== Data records

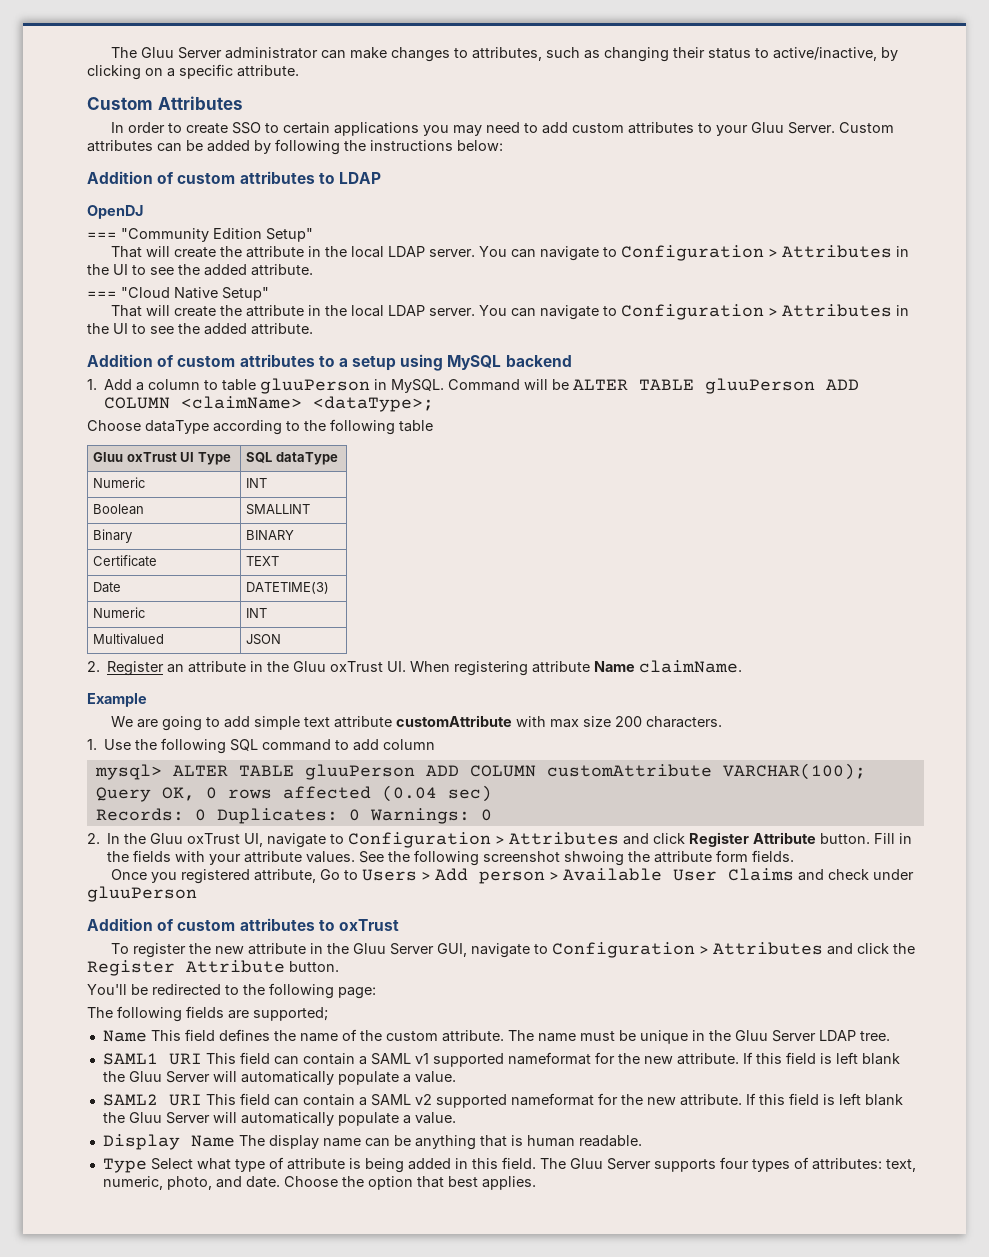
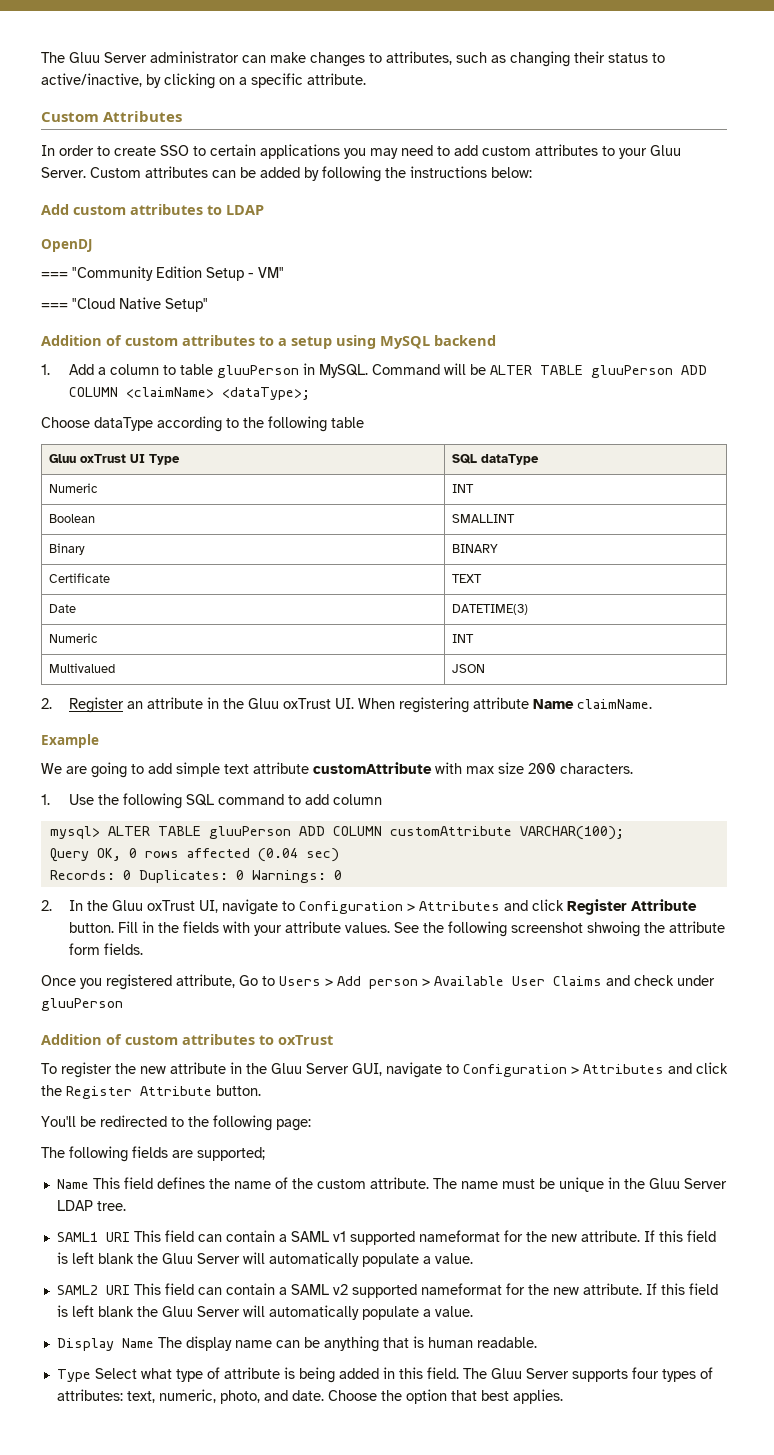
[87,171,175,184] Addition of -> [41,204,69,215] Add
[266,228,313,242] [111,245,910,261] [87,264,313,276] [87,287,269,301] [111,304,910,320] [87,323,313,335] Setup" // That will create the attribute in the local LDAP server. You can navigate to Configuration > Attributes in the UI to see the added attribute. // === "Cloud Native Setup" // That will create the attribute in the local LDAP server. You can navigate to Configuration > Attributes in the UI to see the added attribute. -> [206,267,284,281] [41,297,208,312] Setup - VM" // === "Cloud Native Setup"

====
== Data records

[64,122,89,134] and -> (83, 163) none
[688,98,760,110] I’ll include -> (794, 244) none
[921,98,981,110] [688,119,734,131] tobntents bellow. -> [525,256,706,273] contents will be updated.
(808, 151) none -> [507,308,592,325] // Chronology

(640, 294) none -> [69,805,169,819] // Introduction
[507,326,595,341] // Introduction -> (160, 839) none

====
== Data records

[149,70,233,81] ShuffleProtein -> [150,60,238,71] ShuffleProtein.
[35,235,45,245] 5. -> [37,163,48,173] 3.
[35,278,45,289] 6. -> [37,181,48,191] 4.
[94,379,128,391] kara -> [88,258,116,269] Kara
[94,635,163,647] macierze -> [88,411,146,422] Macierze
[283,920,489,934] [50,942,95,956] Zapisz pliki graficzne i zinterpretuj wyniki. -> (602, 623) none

====

Output exactly one stretch of the listing: from the line containing "[149,70,233,81] ShuffleProtein ->" through the line containing "[283,920,489,934] [50,942,95,956] Zapisz", both end lines included.

[149,70,233,81] ShuffleProtein -> [150,60,238,71] ShuffleProtein.
[35,235,45,245] 5. -> [37,163,48,173] 3.
[35,278,45,289] 6. -> [37,181,48,191] 4.
[94,379,128,391] kara -> [88,258,116,269] Kara
[94,635,163,647] macierze -> [88,411,146,422] Macierze
[283,920,489,934] [50,942,95,956] Zapisz pliki graficzne i zinterpretuj wyniki. -> (602, 623) none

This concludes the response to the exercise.